PassNet: Scaling Large Language Models for Graph Compiler Pass Generation
PassNet introduces the first large-scale ecosystem for using large language models to generate compiler passes—structured graph transformations that optimize tensor compiler performance. The framework includes 18K computational graphs and 200 curated benchmark tasks, revealing that while LLMs lag frontier models by 37% on average, they achieve up to 3x speedups on individual workloads, indicating consistency rather than capability is the limiting factor.
PassNet addresses a critical pain point in modern compiler optimization: 43% of real-world computational subgraphs experience performance degradation under default TorchInductor compilation. Rather than pursuing kernel generation as previous LLM-compiler efforts have done, this work targets pass generation—where LLMs create reusable graph transformation rules that integrate directly into compiler pipelines. This abstraction shift is significant because compiler passes operate at a higher level of abstraction and have broader applicability across diverse workloads.

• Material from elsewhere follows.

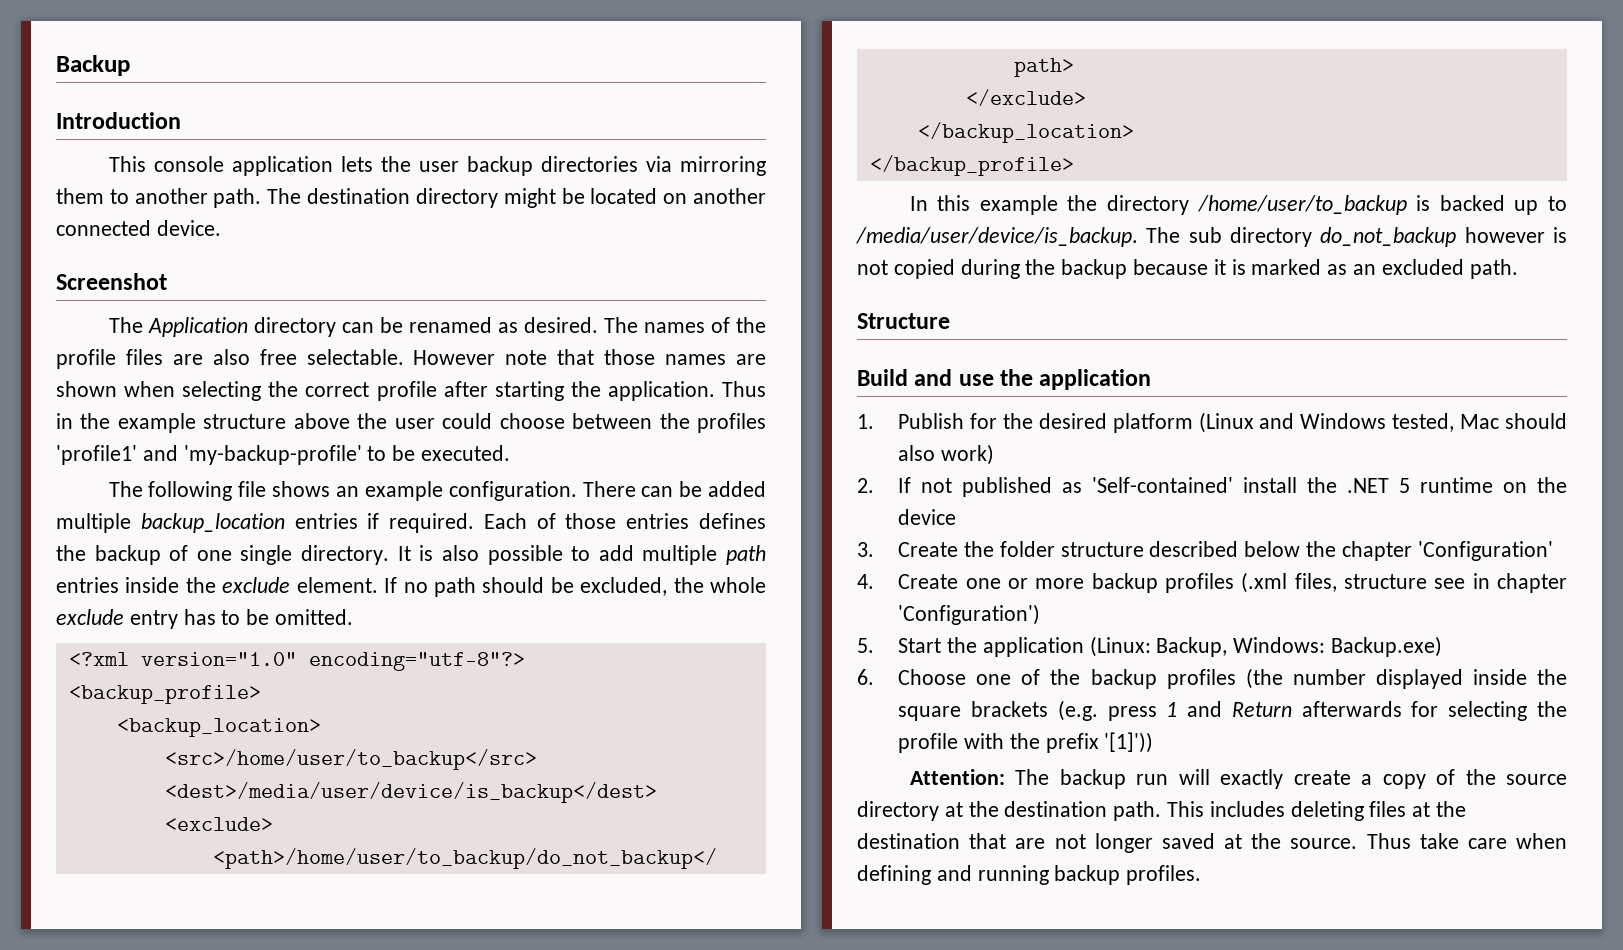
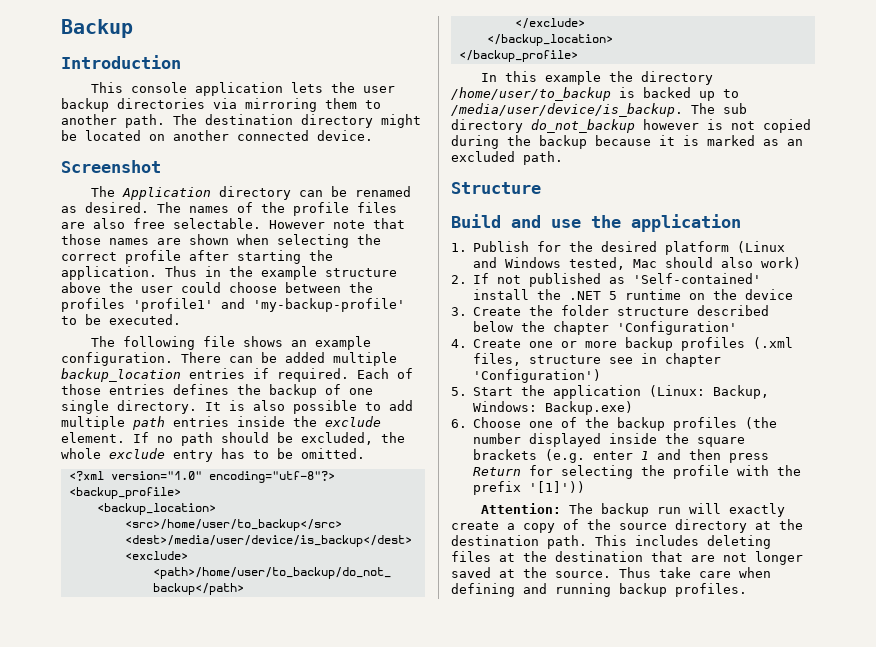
[1107,706,1157,721] press -> [593,451,634,460] enter
[1231,701,1402,717] Return afterwards -> [689,449,770,463] [473,467,522,476] then press Return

The research demonstrates that LLM-driven optimization faces a consistency problem, not a capability ceiling. Frontier models trail TorchInductor by 37% in aggregate performance, yet achieve 3x speedups on individual subgraphs. This paradox reveals that LLMs can generate highly optimized solutions for specific problems but struggle with systematic coverage and robustness. The public release of PassNet-Dataset (18K graphs from 100K models) and PassBench (200 curated tasks with integrity defenses) creates infrastructure for systematic improvement.
The fine-tuning experiments validate this framework as practical training infrastructure: a small model trained on merely 4K trajectories achieves 2.67x improvement, approaching frontier-model performance. This suggests the bottleneck is data and training, not architectural limitations. For the AI infrastructure ecosystem, PassNet represents a scalable path toward AI-assisted compiler optimization that could significantly reduce latency on long-tail workloads affecting real production systems. The public tooling release enables reproducible research and competitive benchmarking in an area previously dominated by proprietary compiler teams.

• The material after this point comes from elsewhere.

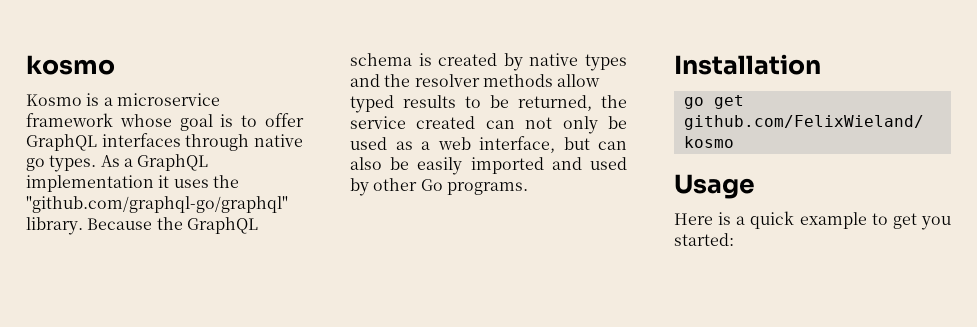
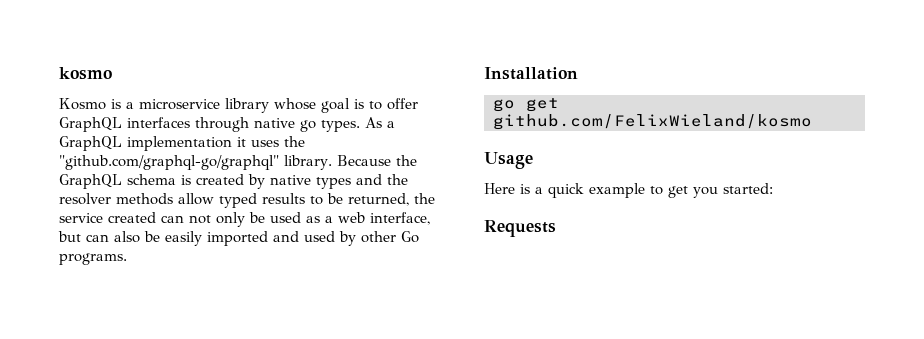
[26,113,113,127] framework -> [225,98,269,113] library
(734, 239) none -> [484,220,556,237] // Requests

- →PassNet is the first large-scale LLM ecosystem for compiler pass generation, featuring 18K computational graphs and 200 benchmark tasks with rigorous integrity defenses.
- →LLMs achieve up to 3x speedups on individual subgraphs but lag 37% on aggregate, indicating consistency rather than capability is the limiting factor.
- →Fine-tuning on 4K training trajectories yields 2.67x improvement, demonstrating substantial headroom and validating PassNet as live training infrastructure.
- →43% of real-world subgraphs experience slowdowns under default TorchInductor compilation, creating a market opportunity for LLM-driven optimization.
- →All data, benchmarks, and tooling are publicly available, enabling reproducible research and competitive advancement in AI-driven compiler optimization.